Но тут я вспомнил, что как раз поговорить-то мне есть с кем. И поехал к Бонни.
– Вам кажется странным, что у меня нет друзей? – спросил я в лоб, когда мы стояли у неё на кухне и она поставила чайник. Все наши разговоры начинались с чая.
– Странным? Нет, я бы не сказала. Просто ты интроверт. Не всем нужна братва. – Бонни многозначительно произнесла последнее слово. Она любила молодёжные, по её мнению, выражения, каких я больше ни от кого не слышал уже лет десять.
– Но раньше-то у меня была братва. Ещё до Беатриз, – сказал я.
Бонни кивнула.
– Да, я помню, ты говорил.
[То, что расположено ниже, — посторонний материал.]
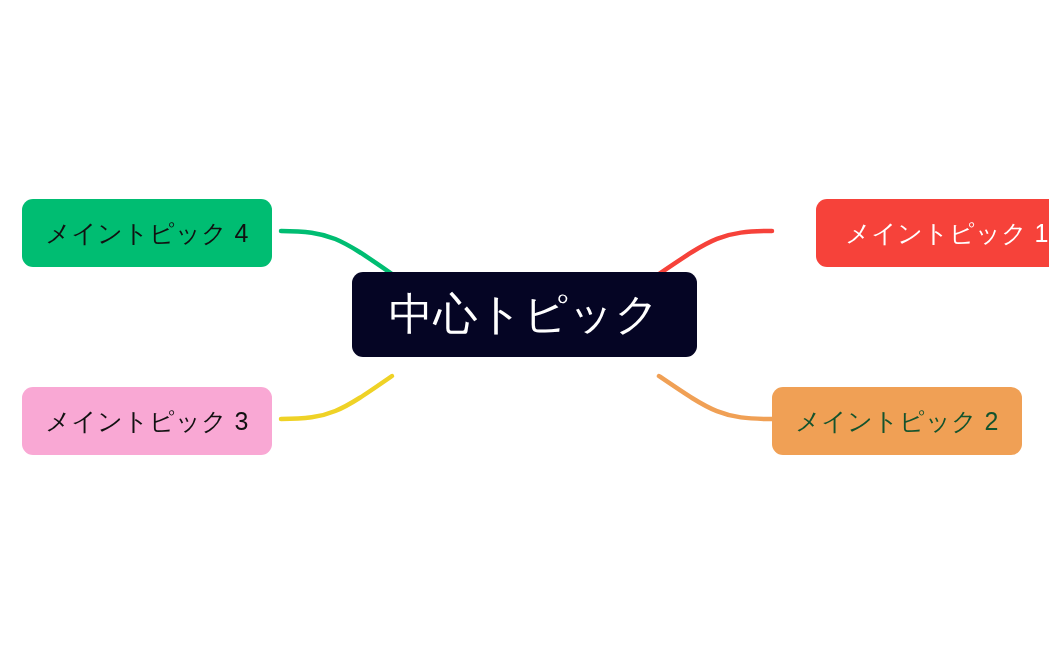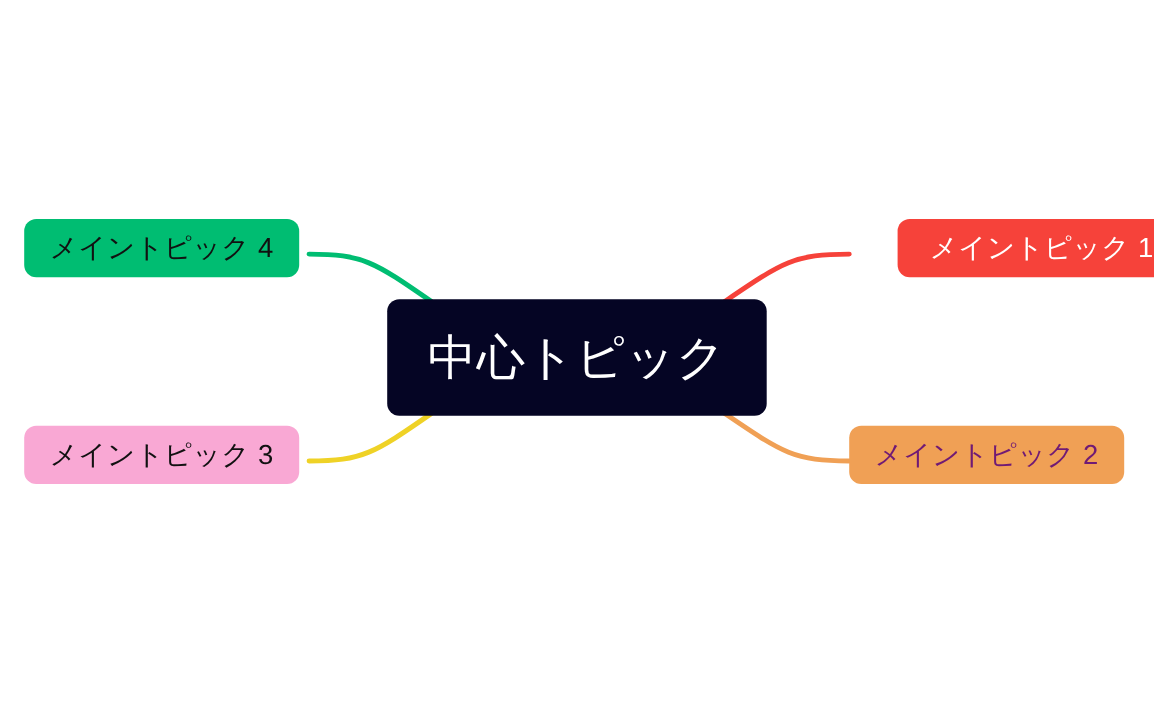"メイントピック 4" .node-branch { height: 53px -> 68px }
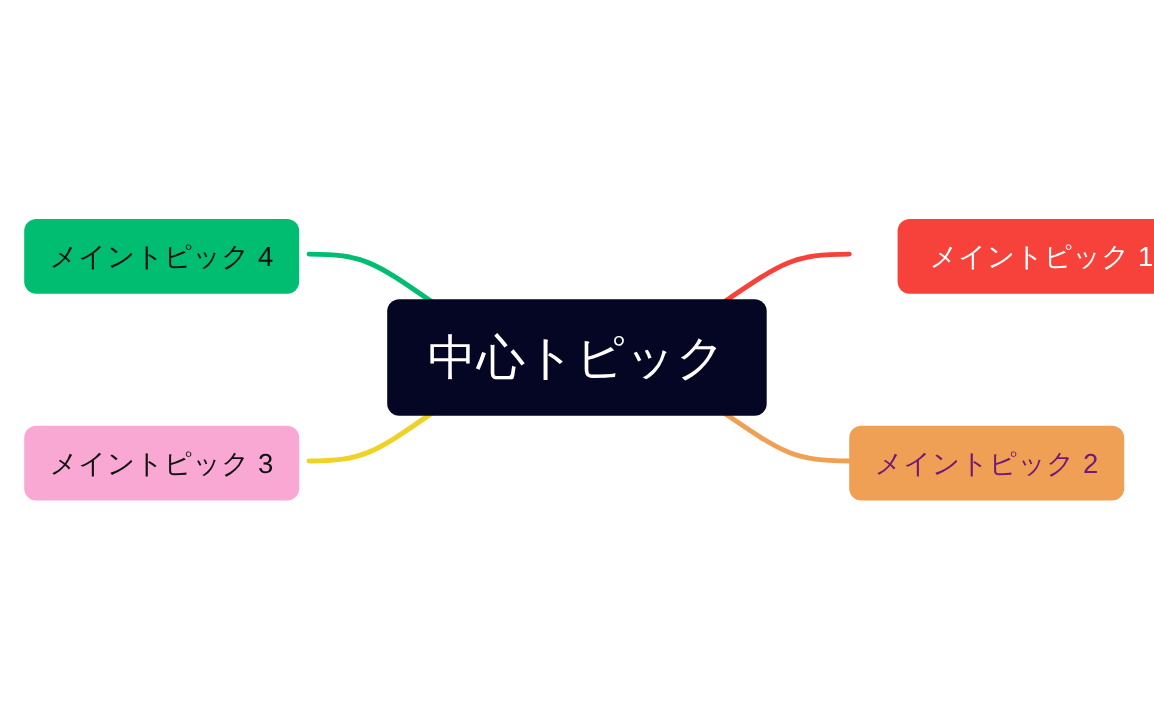"中心トピック" .node-central { height: 106px -> 85px }
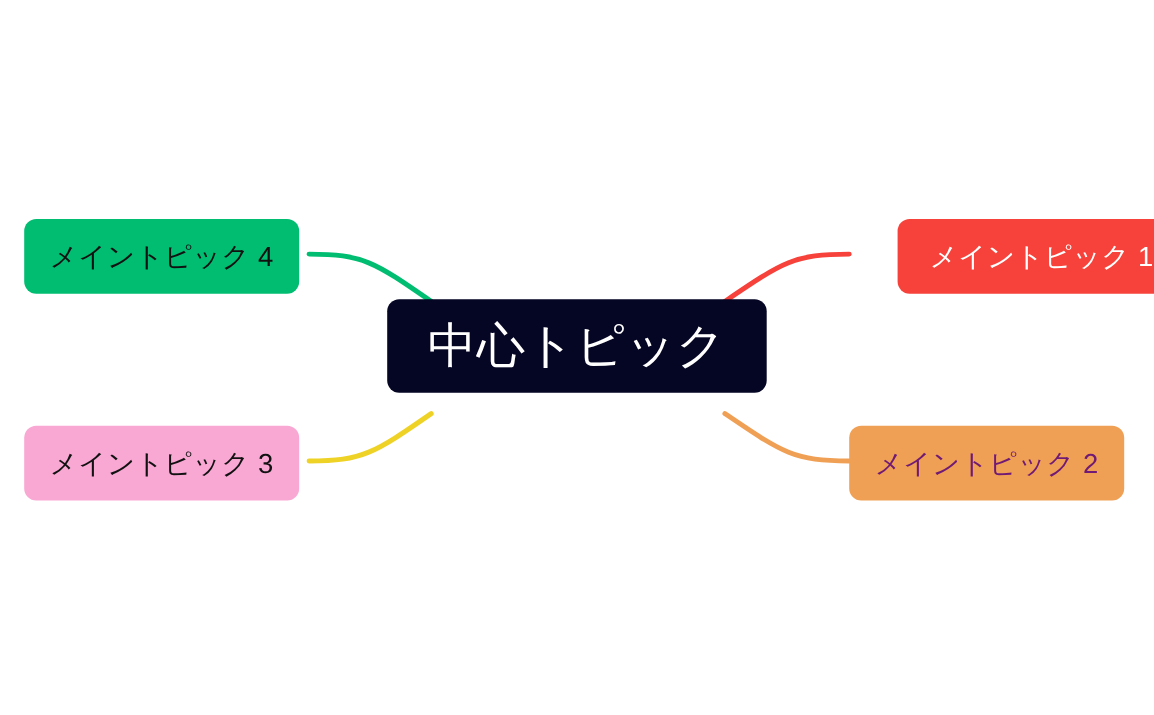"メイントピック 2" div.node { color: #701a75 -> #14532d }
Тот парень, который нашёл вам работу в гольф-клубе?
– Да. Джон. Ещё Стив и Джерард. – Я вновь увидел нашу четвёрку, увидел, как мы вместе взрослели, шатались по окрестным лесам, а потом настало время пива, гашиша и тяжёлого металла. В старших классах к нам прибавилась девушка Джона Карен, которая тоже была своей в доску; мы целыми днями болтали обо всём и ни о чём, но в основном о том, как мы все ненавидим Нэшвилл, во всяком случае ту его часть, где живём, и как нам хочется поскорее свалить отсюда и начать новую жизнь, совсем не такую, как у наших предков, которые загибаются на работе за смешные деньги. Джон был самым умным и деловым из нас, и он единственный добился успеха. Он отправился в колледж в Огайо, потом на северо-запад в высшую школу бизнеса и в конце концов перебрался на Уолл-стрит, торговал облигациями, курил дорогие сигары и зачёсывал волосы назад, на манер Майкла Дугласа в роли Гордона Гекко
[24]. Тем временем я, продержавшись в колледже три семестра, исчерпал свои ресурсы и пошёл учиться на плотника, а Стив и Джерард продолжили семейный бизнес – один стал страховым агентом, другой электриком. Неожиданным поворотом стало только то, что Джон и Карен расстались, она немного повстречалась со Стивом, а вышла замуж за Джерарда. Удивительно, как наша дружба смогла устоять.
– И кто сейчас твой самый близкий друг? – спросила Бонни, когда чайник начал закипать, надела рукавицу и взялась за ручку. Я улыбнулся и сказал:
– Не считая дамы, которая не заплатила мне за дом на дереве?
Бонни рассмеялась и сказала:
– Да. Не считая этой старой пройдохи.
Я пожал плечами, потом рассказал, что наша четвёрка и Карен однажды встретились, когда Джон приехал к родителям на День благодарения, но всё прошло как-то натянуто.
– И тебе одиноко? – спросила Бонни. – Или причина не в этом?
Я посмотрел на неё и подумал, что она – настоящее сокровище.
– Не в этом, – ответил я. – Но, думаю, нам нужно что-нибудь покрепче чая.
Бонни улыбнулась, выключила газ и, не разбавляя, налила в стаканы алкоголь.
– Что это? – поинтересовался я.
– Джин, – ответила она. – Это всё, что у меня есть.
Я кивнул, взял стакан и побрёл за ней во двор, где мы, сев на плетёные стулья и глядя на дом, который построил я, долго пили, и я рассказывал ей всю эту историю. Вплоть до того момента, когда Финч попросил моего разрешения пригласить Лилу на свидание.